SUPPLIED INFORMATION —
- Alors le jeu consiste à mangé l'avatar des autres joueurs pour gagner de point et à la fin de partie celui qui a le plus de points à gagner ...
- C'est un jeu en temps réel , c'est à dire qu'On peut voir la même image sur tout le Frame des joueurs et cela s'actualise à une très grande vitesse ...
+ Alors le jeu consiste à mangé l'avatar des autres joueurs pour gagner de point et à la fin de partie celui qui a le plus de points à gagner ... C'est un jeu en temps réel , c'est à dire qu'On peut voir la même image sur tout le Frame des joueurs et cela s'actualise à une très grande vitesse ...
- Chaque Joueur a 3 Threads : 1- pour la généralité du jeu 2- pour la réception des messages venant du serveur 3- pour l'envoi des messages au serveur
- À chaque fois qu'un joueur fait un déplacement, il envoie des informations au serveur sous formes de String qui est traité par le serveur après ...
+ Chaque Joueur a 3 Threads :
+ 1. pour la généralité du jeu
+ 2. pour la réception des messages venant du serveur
==
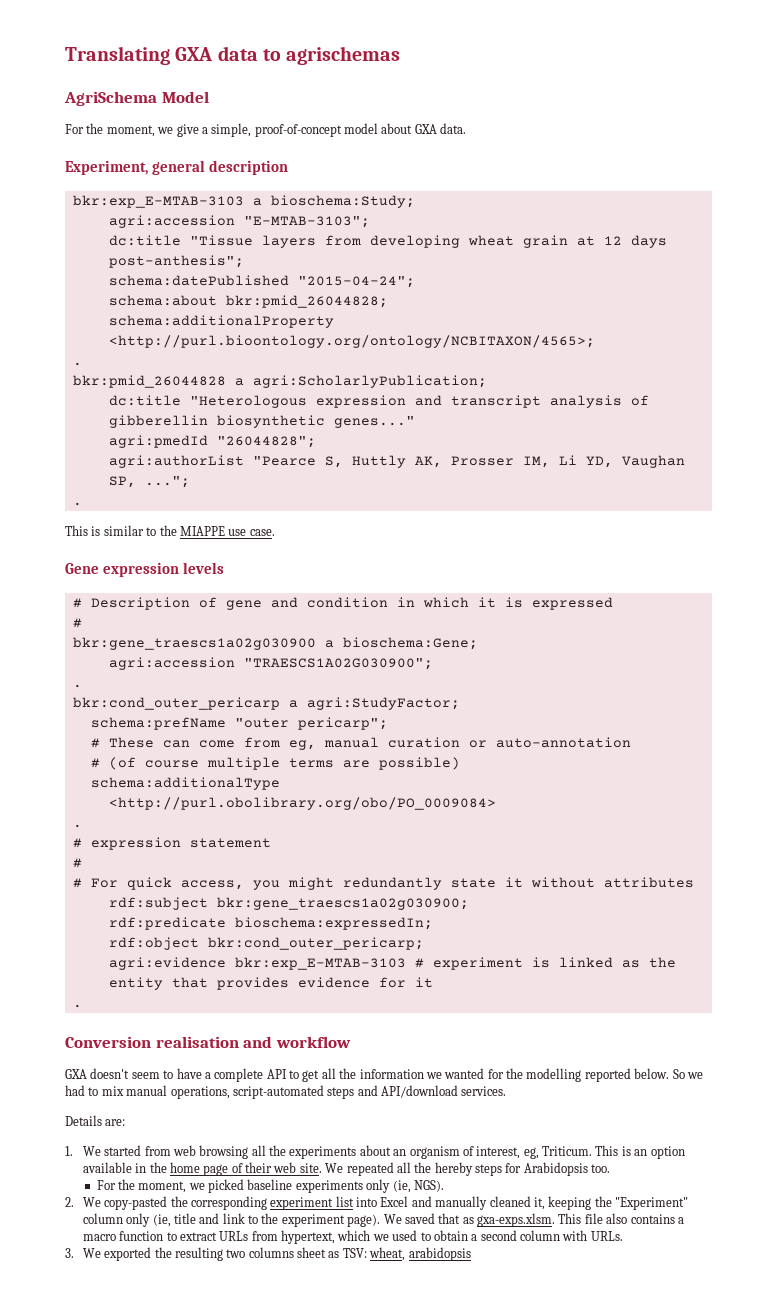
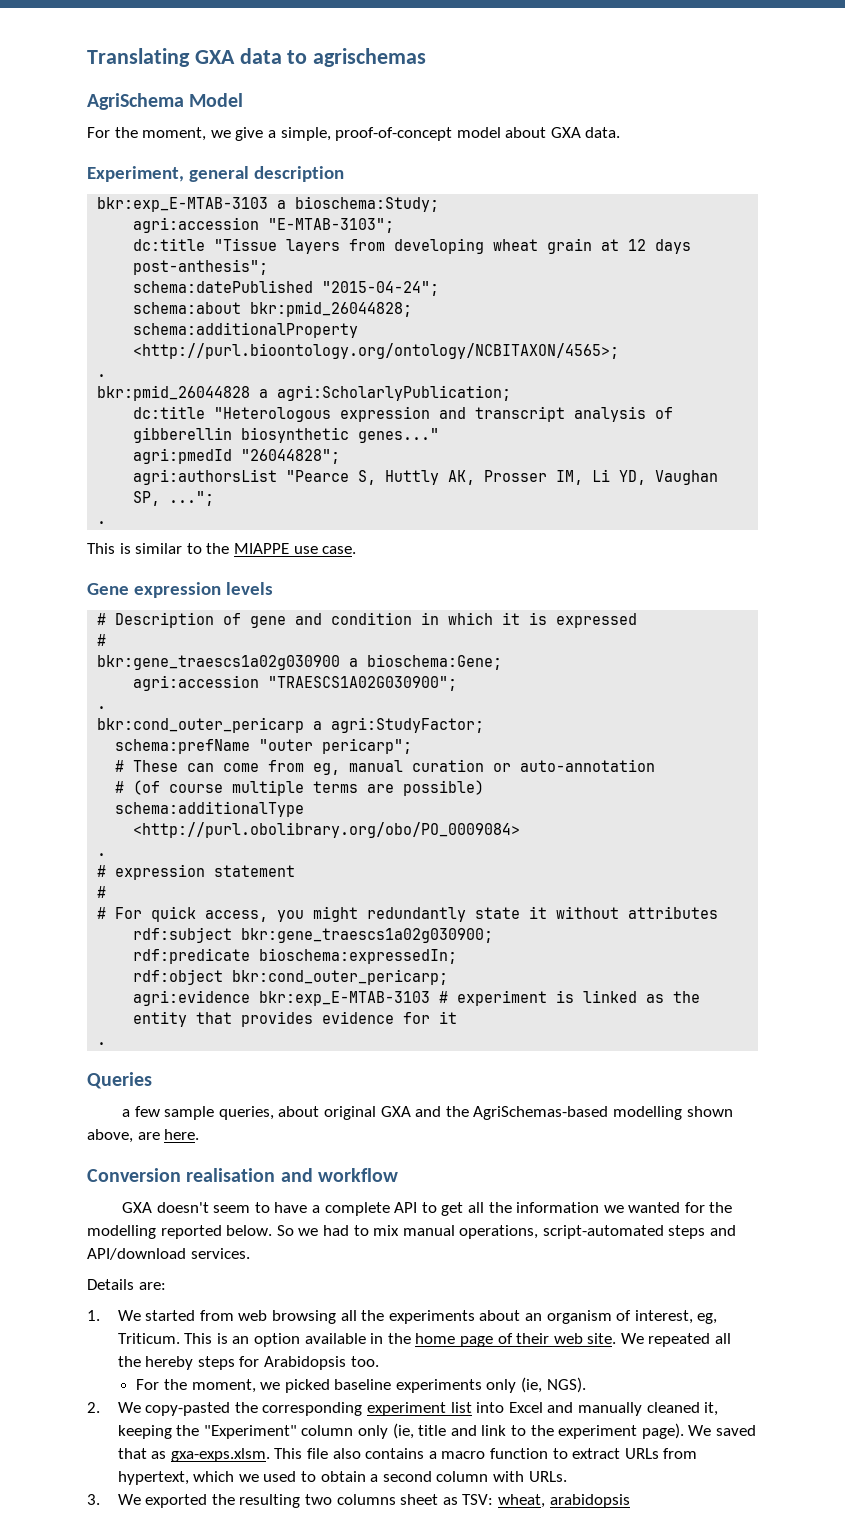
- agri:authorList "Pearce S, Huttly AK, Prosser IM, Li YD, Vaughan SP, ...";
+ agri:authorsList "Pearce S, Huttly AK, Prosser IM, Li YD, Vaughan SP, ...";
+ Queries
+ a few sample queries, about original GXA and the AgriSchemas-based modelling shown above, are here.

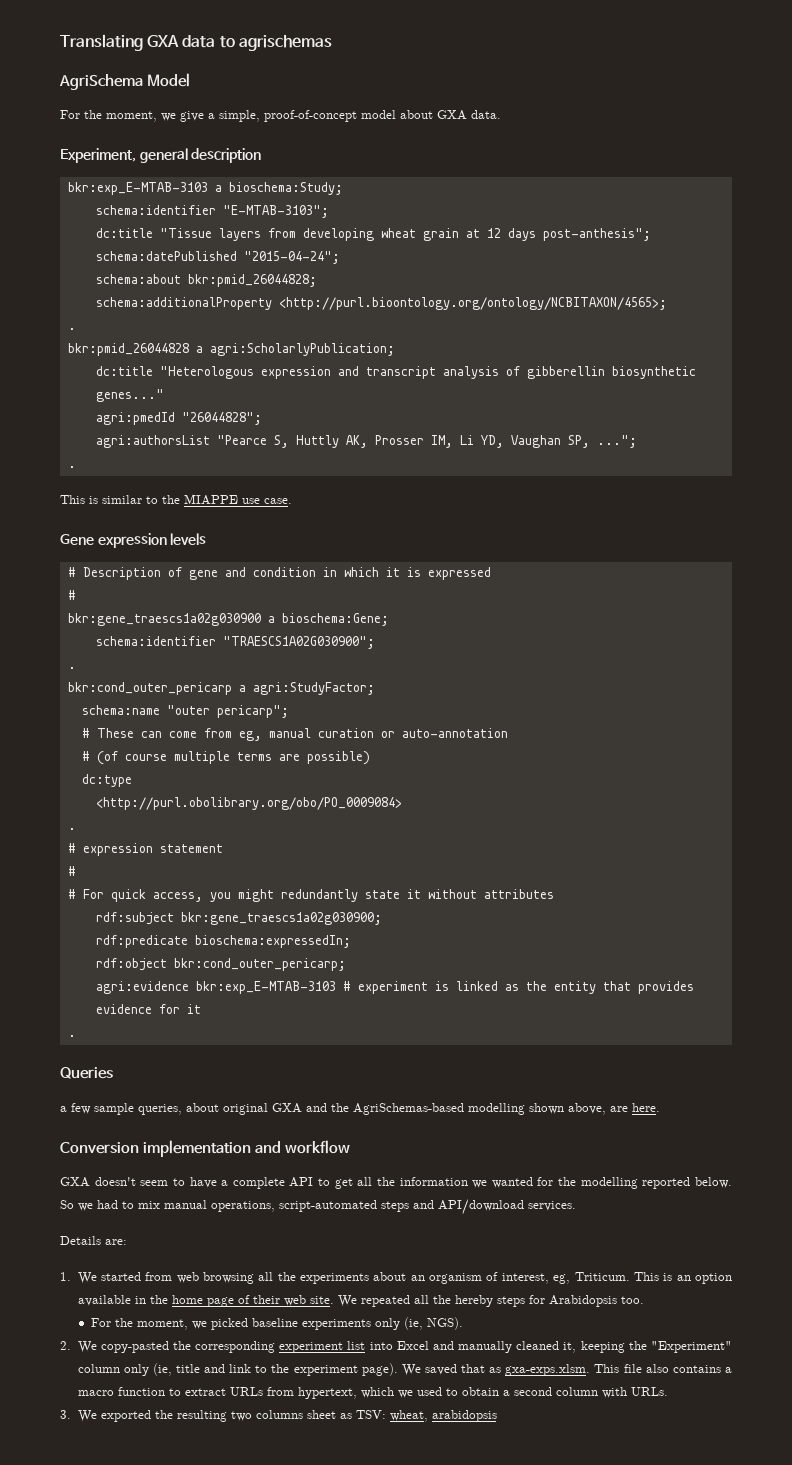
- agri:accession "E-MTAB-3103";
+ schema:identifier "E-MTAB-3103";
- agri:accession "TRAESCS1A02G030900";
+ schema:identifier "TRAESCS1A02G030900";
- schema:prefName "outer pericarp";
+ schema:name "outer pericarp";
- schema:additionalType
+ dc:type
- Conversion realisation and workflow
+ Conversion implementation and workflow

ACTION ITEM —
There is a run of lines above from the one with "- Alors le jeu" to the one with "2. pour la réception"; print exactly that run, both ends included, and nothing else.

ANSWER BELOW —
- Alors le jeu consiste à mangé l'avatar des autres joueurs pour gagner de point et à la fin de partie celui qui a le plus de points à gagner ...
- C'est un jeu en temps réel , c'est à dire qu'On peut voir la même image sur tout le Frame des joueurs et cela s'actualise à une très grande vitesse ...
+ Alors le jeu consiste à mangé l'avatar des autres joueurs pour gagner de point et à la fin de partie celui qui a le plus de points à gagner ... C'est un jeu en temps réel , c'est à dire qu'On peut voir la même image sur tout le Frame des joueurs et cela s'actualise à une très grande vitesse ...
- Chaque Joueur a 3 Threads : 1- pour la généralité du jeu 2- pour la réception des messages venant du serveur 3- pour l'envoi des messages au serveur
- À chaque fois qu'un joueur fait un déplacement, il envoie des informations au serveur sous formes de String qui est traité par le serveur après ...
+ Chaque Joueur a 3 Threads :
+ 1. pour la généralité du jeu
+ 2. pour la réception des messages venant du serveur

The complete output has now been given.